Prompt: Return exactly the lines that run from the one containing "Glassine Paper Envelopes 7.5x11.5cm" to the end of the entries, with both ends included.

Records provided:
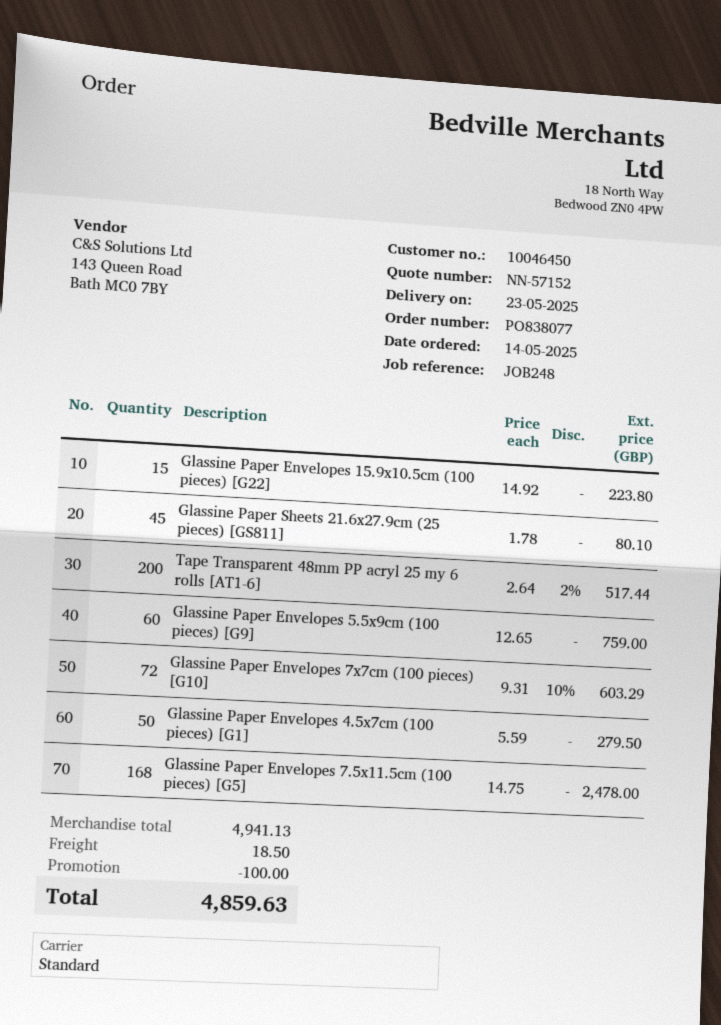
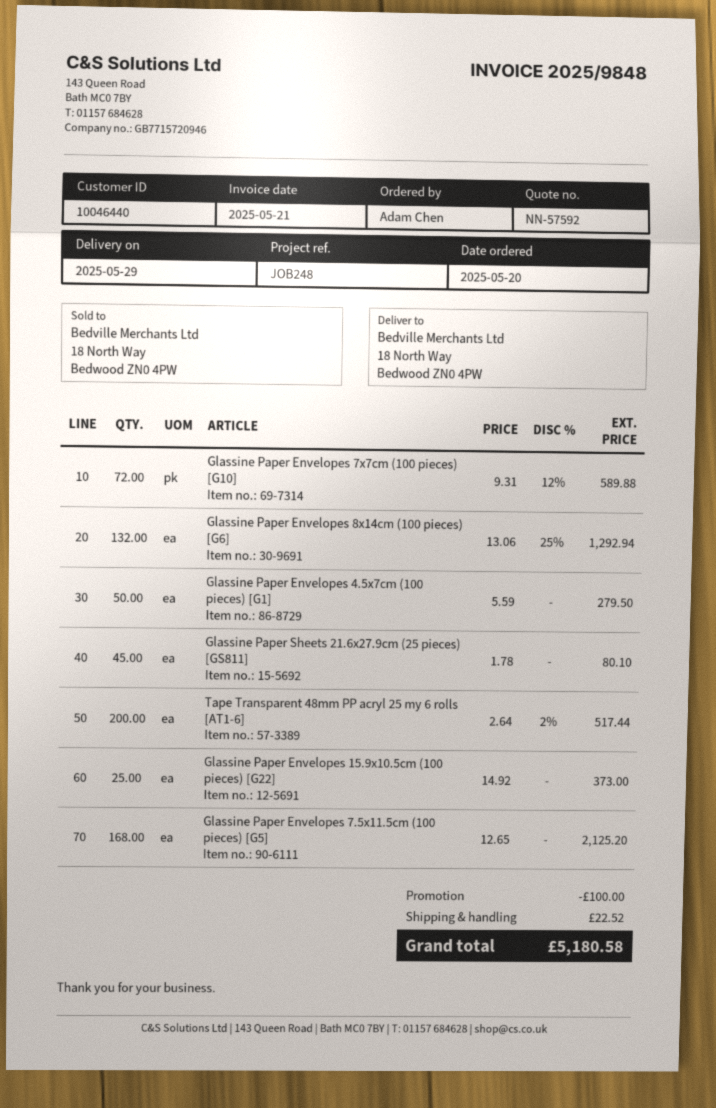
quote number: NN-57152 -> NN-57592
order date: 2025-05-14 -> 2025-05-20
delivery date: 2025-05-23 -> 2025-05-29
customer number: 10046450 -> 10046440
Glassine Paper Envelopes 15.9x10.5cm (100 pieces) [G22]: 15 x 14.92 = 223.80 -> 25 x 14.92 = 373.00
Glassine Paper Envelopes 5.5x9cm (100 pieces) [G9]: 60 x 12.65 = 759.00 -> none
Glassine Paper Envelopes 7x7cm (100 pieces) [G10]: 72 x 9.31 - 10% = 603.29 -> 72 x 9.31 - 12% = 589.88
Glassine Paper Envelopes 7.5x11.5cm (100 pieces) [G5]: 168 x 14.75 = 2478.00 -> 168 x 12.65 = 2125.20
Glassine Paper Envelopes 8x14cm (100 pieces) [G6]: none -> 132 x 13.06 - 25% = 1292.94
shipping: 18.50 -> 22.52
total: 4859.63 -> 5180.58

Task output:
Glassine Paper Envelopes 7.5x11.5cm (100 pieces) [G5]: 168 x 14.75 = 2478.00 -> 168 x 12.65 = 2125.20
Glassine Paper Envelopes 8x14cm (100 pieces) [G6]: none -> 132 x 13.06 - 25% = 1292.94
shipping: 18.50 -> 22.52
total: 4859.63 -> 5180.58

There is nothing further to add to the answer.